One of the more curious paradoxes of living life as a human is that we experience ourselves as limited, separate beings.
It’s natural for separation to be part of our development. We have to recognize we’re separate from our mother to become a person, for example. And to recognize how we’re different from others to know what we have to offer.
But once we know the platform for our life, it’s important to explore who it is that is having these experiences and return to our more universal nature.
We’ll do this from a point value or specific perspective. We can’t embody infinity until we are established in the point. We can’t embody enlightenment until we’re established as a person.
Awareness, from a high Unity perspective, is aware of itself both globally and at every point. Infinity is both boundless and collapsed at every point. We are each one of those points of experience coming to know our perspective, then expanding back to our global nature.
This allows the whole to know itself in all the details, in all the perspectives, in all the points. Then we bring that back to wholeness.
However, in the cycles of time, consciousness becomes more or less awake to itself much like the seasons bring growth and slumber to nature. When the value of consciousness available is reduced, we become lost in the content of experiences.
We lose touch with wholeness, and then with our soul or point value. What remains is what we still know. As a child we discovered our body, our thoughts, and our feelings. If we don’t keep developing, we naturally conclude these are who we are. The point value experiences asmita, mineness.
Contributing to the illusion, the collapse of infinity into objects of experience makes them very dense. They seem stable, solid, and real. Yet science tells us it’s just wave probabilities.

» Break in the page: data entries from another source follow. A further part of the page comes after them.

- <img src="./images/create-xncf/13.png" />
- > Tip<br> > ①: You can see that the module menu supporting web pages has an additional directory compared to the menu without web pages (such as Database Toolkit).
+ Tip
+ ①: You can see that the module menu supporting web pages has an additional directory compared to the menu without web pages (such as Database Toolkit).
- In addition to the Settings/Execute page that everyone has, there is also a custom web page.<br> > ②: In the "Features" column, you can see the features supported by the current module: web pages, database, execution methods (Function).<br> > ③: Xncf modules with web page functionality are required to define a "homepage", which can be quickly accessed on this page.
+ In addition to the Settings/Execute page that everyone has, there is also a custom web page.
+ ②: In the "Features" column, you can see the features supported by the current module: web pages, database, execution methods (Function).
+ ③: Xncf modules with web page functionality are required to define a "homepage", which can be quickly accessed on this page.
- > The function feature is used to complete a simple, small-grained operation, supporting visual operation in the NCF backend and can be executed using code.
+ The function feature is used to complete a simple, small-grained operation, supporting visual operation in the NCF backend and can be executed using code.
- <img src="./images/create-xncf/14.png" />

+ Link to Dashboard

We have forgotten who we are and how the world came to be.
And yet, if we stop and look at our experience, we can see we’re observing our body, our emotions, and our thoughts. They are the content of our experience rather than who we are. Who is having these experiences? Sometimes, we need to turn back from looking out and look in on what is experiencing.
Life also brings us tastes of a bigger perspective. This can trigger a search and perhaps spiritual practices. Millions have taken up such a quest. This has driven rising group consciousness. Some have begun to remember who they are, behind their experiences.
The Yoga Sutra calls this kaivalya, singularity. The point wakes up to its whole. And thus begins the unfolding of awareness to itself.